Asked to comment on the performance of the current Niger Delta Amnesty Programme coordinator, he (Evah) responded this way; No, the current coordinator has just arrived. The current coordinator is less than one year in that office and we have told him that we want all our boys who are yet to be trained to be trained. If he cannot train all of them, we will tell him that he is a failure. We want him to train them because they are just roaming about. They can become another threat to our homeland.

Let us train them. The resources in the Niger delta can be used to create industries to absorb them. If the amnesty office can buy fishing trawlers and train our people in ocean rowing, fish processing, it will create job opportunities for our people. There are abandoned fishing trawlers in Lagos. The Amnesty office can buy them for this purpose. The number of people that will be needed to do that job will double. We will discover that the number of youths presently trained will not even be enough. We need more than 10,000 people for amnesty to go and engage in seafood processing.

If we make use of the Atlantic Ocean for seafood trade with our youths and we have fishing trawlers, we can feed the Niger delta and even export fishes. All these are solutions that we have given to them we therefore, want the new coordinator to be practical. What the previous ones did not do, he should do it; train our youth in seafood processing and marketing and engage the idle brain. He concluded.

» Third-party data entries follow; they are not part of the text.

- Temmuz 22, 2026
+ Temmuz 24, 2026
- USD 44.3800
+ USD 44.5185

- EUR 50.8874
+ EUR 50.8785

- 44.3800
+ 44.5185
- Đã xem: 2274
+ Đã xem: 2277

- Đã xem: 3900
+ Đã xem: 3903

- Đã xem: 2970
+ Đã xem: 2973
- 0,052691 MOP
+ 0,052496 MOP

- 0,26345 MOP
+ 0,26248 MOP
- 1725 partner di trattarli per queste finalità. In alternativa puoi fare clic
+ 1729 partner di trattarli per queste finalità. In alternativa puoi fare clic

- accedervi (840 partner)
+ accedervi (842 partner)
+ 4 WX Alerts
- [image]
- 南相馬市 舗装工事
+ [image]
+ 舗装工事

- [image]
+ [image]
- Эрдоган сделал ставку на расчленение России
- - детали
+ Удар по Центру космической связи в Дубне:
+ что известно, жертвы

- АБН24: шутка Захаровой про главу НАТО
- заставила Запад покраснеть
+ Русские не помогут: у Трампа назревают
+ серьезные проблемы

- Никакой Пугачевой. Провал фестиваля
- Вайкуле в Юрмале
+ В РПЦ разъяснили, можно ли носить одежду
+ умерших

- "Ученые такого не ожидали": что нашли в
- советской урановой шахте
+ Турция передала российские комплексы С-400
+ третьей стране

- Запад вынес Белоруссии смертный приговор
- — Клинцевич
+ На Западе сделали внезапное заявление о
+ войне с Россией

Indeed, Comrade Evah in my view may not be wrong.
There exist a long history of inabilities on the part of the nation’s successive amnesty handlers to come up with, and implement a well-foresighted plan. These particular failure/failings have forced many Nigerians at different times and places query the handler’s intelligence and in some cases concluded that most of the former coordinators lack distinct set of aptitude a leader must demonstrate in three central context of work; the accomplishments of task, working with and through other people, and judging oneself and adapting one’s behaviors accordingly.

There exists other concerns expressed in the past about the Amnesty programme.

First, apart from stakeholders questioning the wisdom behind teaching a man to fish in an environment where there is no river to fish or training a man without job creation plan, how will FG explain the fact that the amnesty initiative which was programmed to empower the youths of the region via employment has finally left the large army of professionally-trained ex-militants without job. In fact, the region and of course the nation is in a dire state of strait because unemployment has diverse implications. They pointed out that security wise, large unemployed youth population is a threat to the security of the few that are employed, and any transformation agenda that does not have job creation at the centre of its programme will take us nowhere’,

The second arguments thrive on the belief that the amnesty programme in the estimation of the Nigerian government is succeeding, as there is relative peace in the region. And since the exploitation of the region is going on unchecked with the privileged political class flourishing in obscene splendor as they pillage and ravage the resources from the region at will while the people of the region diminish socially and economically.

But looking at commentaries, the Niger Deltans with critical interest, are not particularly happy that the FG has abandoned the original amnesty document as proclaimed by Yar’Adua which was meant to stand on a tripod-with the first part of the tripod target at disarmament and demobilization process; the second phase to capture rehabilitation which is the training processes, while the third phase is the Strategic Implementation Action Plan. This last phase, they noted, was designed to massively develop the Niger Delta, but unfortunately ignored by the Federal Government.

Regardless of what others may say, proper management of these teaming youth and integrated development of the region are the panacea to determining the success or otherwise of the programme. Like Comrade Evah rightly noted, It is only by engaging these teaming youths through employment creation that the incessant youth restiveness can be arrested.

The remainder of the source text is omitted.